POSTED: 01:30 a.m. HST, Nov 28, 2010
College isn't for everyone, but increasingly Americans are recognizing that fewer jobs that pay a living wage are open to those equipped only with a high school diploma. A recent report from the College Board Advocacy and Policy Center shows that by age 33, the higher earnings of the average college graduate have made up for the expense of college and the years out of the labor force. Over time, according to the report, the income lag of high school graduates has widened.
This is why the recent findings of the Hawaii P-20 Partnerships for Education should be treated as a wake-up call. Hawaii P-20, a coalition of public agencies, nonprofits and private groups aiming to coordinate academic success from preschool through college years, has set a goal for 2018. By then, the organization leaders hope, 62 percent of high school graduates will be college-bound and, by 2025, 55 percent of the state's working-age adults will have two- or four-year degrees.
Based on Hawaii P-20's most recent "College and Career Readiness Indicators" data, progress toward those benchmarks should be quickened. Only about half of 2009 public school graduates enrolled in college that fall, and even those who do go run into stumbling blocks. More than a third of those who entered the University of Hawaii system needed remedial instruction in math or English.

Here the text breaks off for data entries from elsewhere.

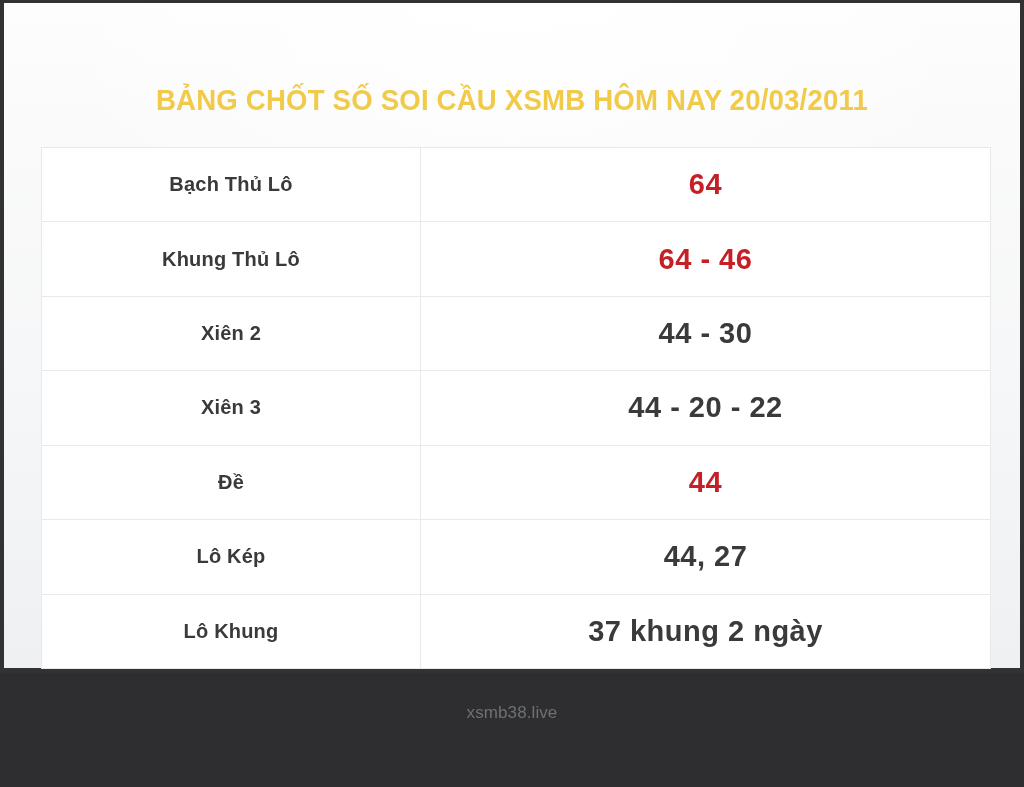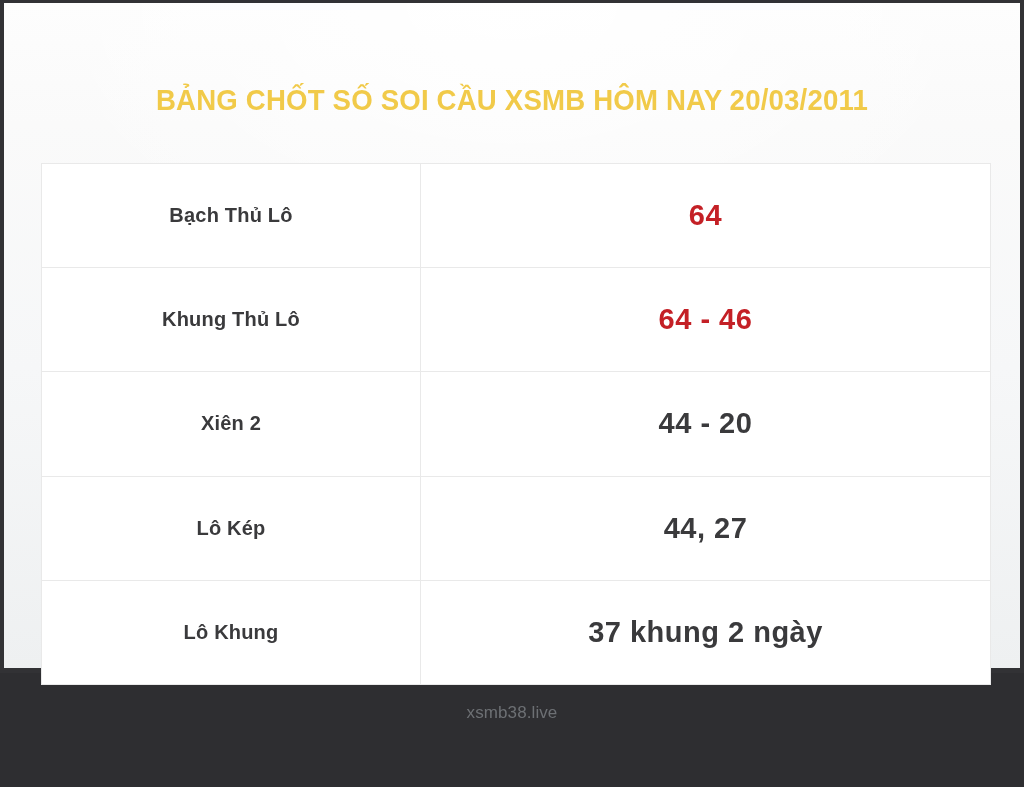"Bạch Thủ Lô" .table-wrap { top: 160px -> 144px }
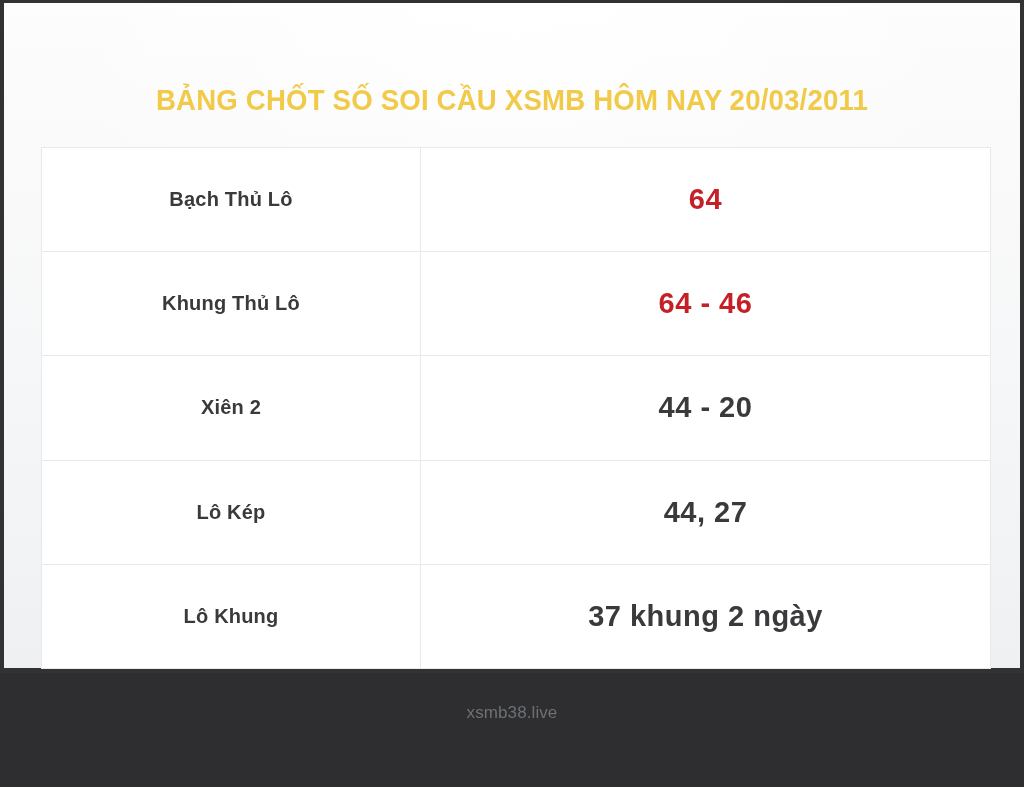"44 - 20" td.value-cell { text: 20 -> 30 }
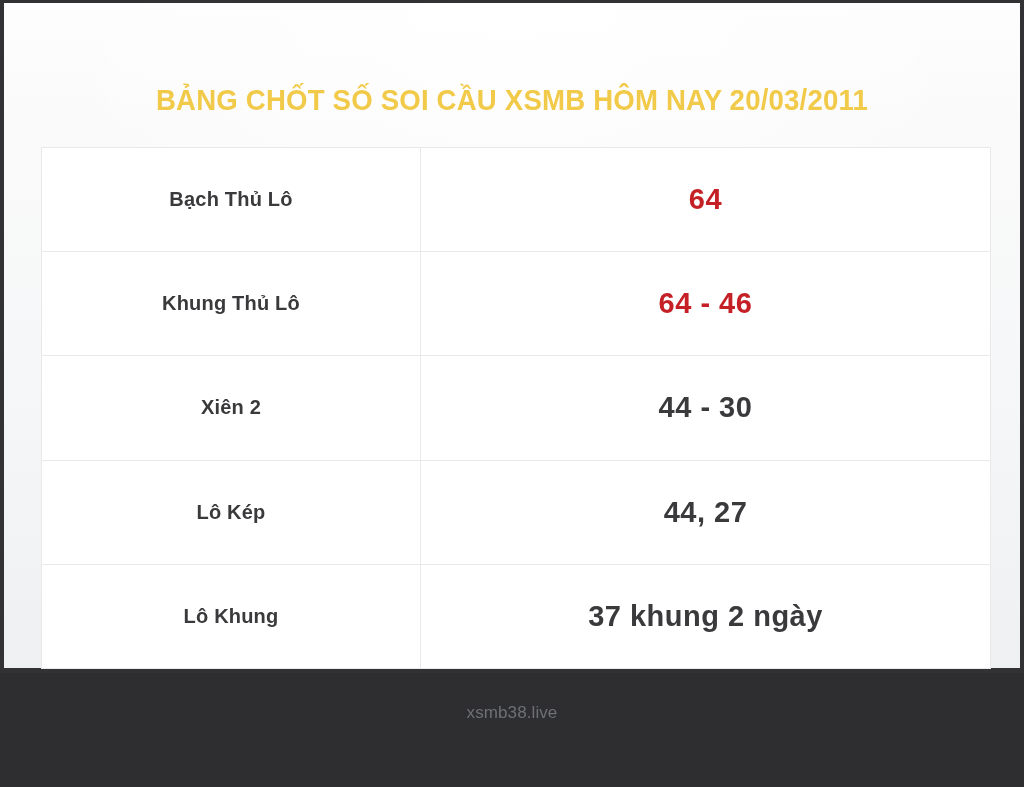"Xiên 3" tr { html: none -> <tr> <td>Xiên 3</td> <td>44 - 20 - 22</td> </tr> }
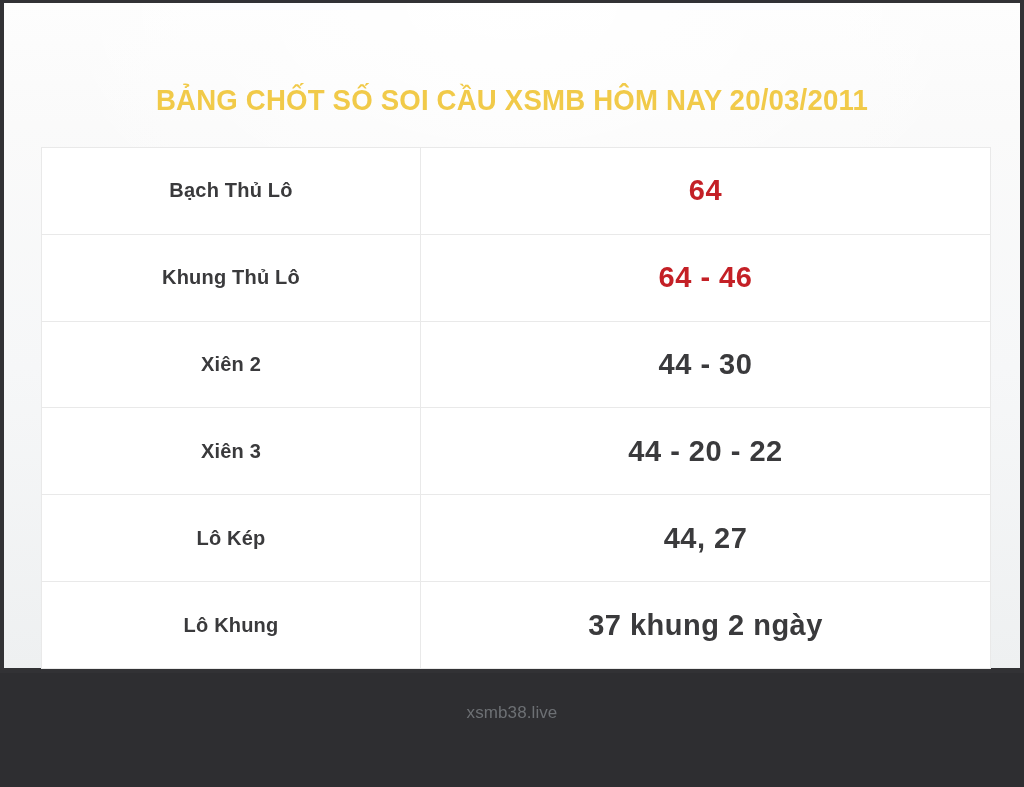"Đề" tr { html: none -> <tr> <td>Đề</td> <td>44</td> </tr> }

State Department of Education officials seem fully aware of the distressing metrics of core competencies. This is in part the impetus behind the various initiatives to put public schools on a firmer foundation, including the more rigorous requirements for the "Step Up" diplomas.
Garrett Toguchi, currently the chairman of the state Board of Education, also is watching these trends with concern. In last week's story by Star-Advertiser writer Mary Vorsino, Toguchi observed correctly that part of the problem belongs to the UH system. For the short term, community colleges in particular must help students close the gap and enable them to succeed in college beyond the first year or so. Judging by the low graduation rate -- only half of UH freshmen get their degree in six years -- too many students fall through the cracks.
More outreach is needed, and some is in the pipeline. Community college officials are working at doing better at remediation. For example, a grant from the Gates Foundation is helping them create a "math emporium" program to fill in some blanks for students effectively without overwhelming them with 16-week courses.
But on another point, Toguchi is flat wrong. The DOE should focus less on its efforts to raise expectations with tougher graduation requirements, he said, in order to help lower-performing students meet minimum standards.
That would be a grave mistake. Students can rise to the occasion and, given that workplace expectations are rising nationally, they need a realistic picture of what skills are required. Further, many capable students are in public schools; rather than dumbing down the programs, these scholars deserve to be challenged and primed for success.
Public schools have to serve the needs of all students. In Hawaii, it's not too much to expect that efforts to give students the basics can continue alongside programs that encourage excellence from the best and brightest as well.